[Data entries]

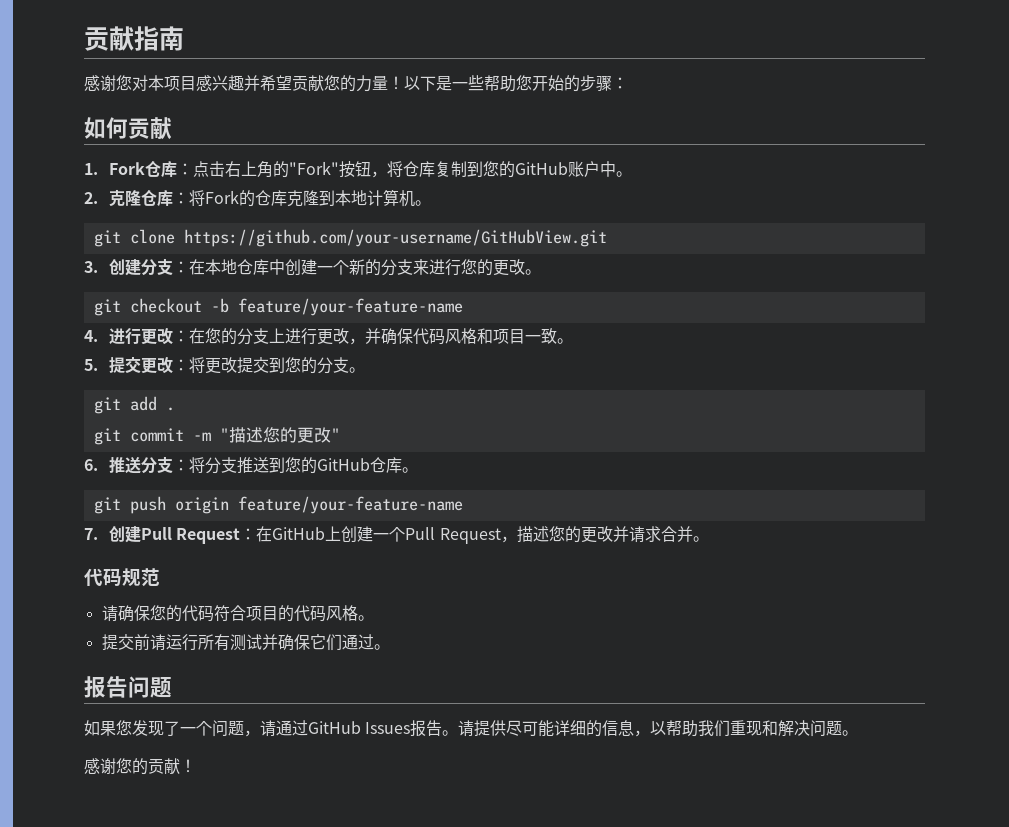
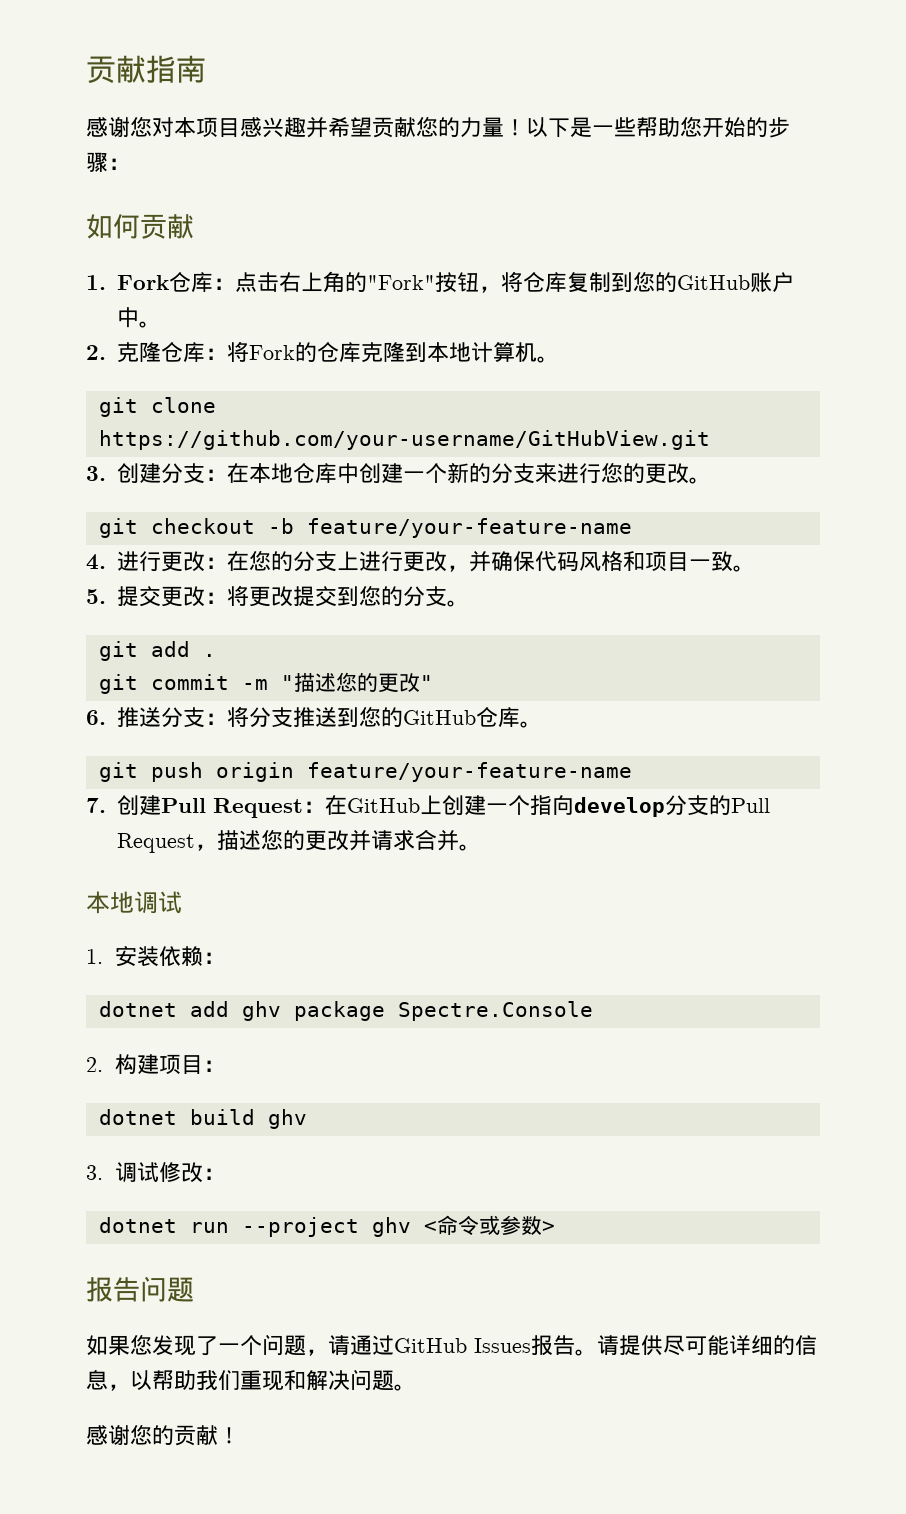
- 7.创建Pull Request：在GitHub上创建一个Pull Request，描述您的更改并请求合并。
+ 7.创建Pull Request：在GitHub上创建一个指向develop分支的Pull Request，描述您的更改并请求合并。
- 代码规范
- 请确保您的代码符合项目的代码风格。
- 提交前请运行所有测试并确保它们通过。
+ 本地调试
+ 1.安装依赖：
+ dotnet add ghv package Spectre.Console
+ 2.构建项目：
+ dotnet build ghv
+ 3.调试修改：
+ dotnet run --project ghv <命令或参数>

Work instructions. Reprint each of the records exactly and skip the images.

Result of this task.
- 7.创建Pull Request：在GitHub上创建一个Pull Request，描述您的更改并请求合并。
+ 7.创建Pull Request：在GitHub上创建一个指向develop分支的Pull Request，描述您的更改并请求合并。
- 代码规范
- 请确保您的代码符合项目的代码风格。
- 提交前请运行所有测试并确保它们通过。
+ 本地调试
+ 1.安装依赖：
+ dotnet add ghv package Spectre.Console
+ 2.构建项目：
+ dotnet build ghv
+ 3.调试修改：
+ dotnet run --project ghv <命令或参数>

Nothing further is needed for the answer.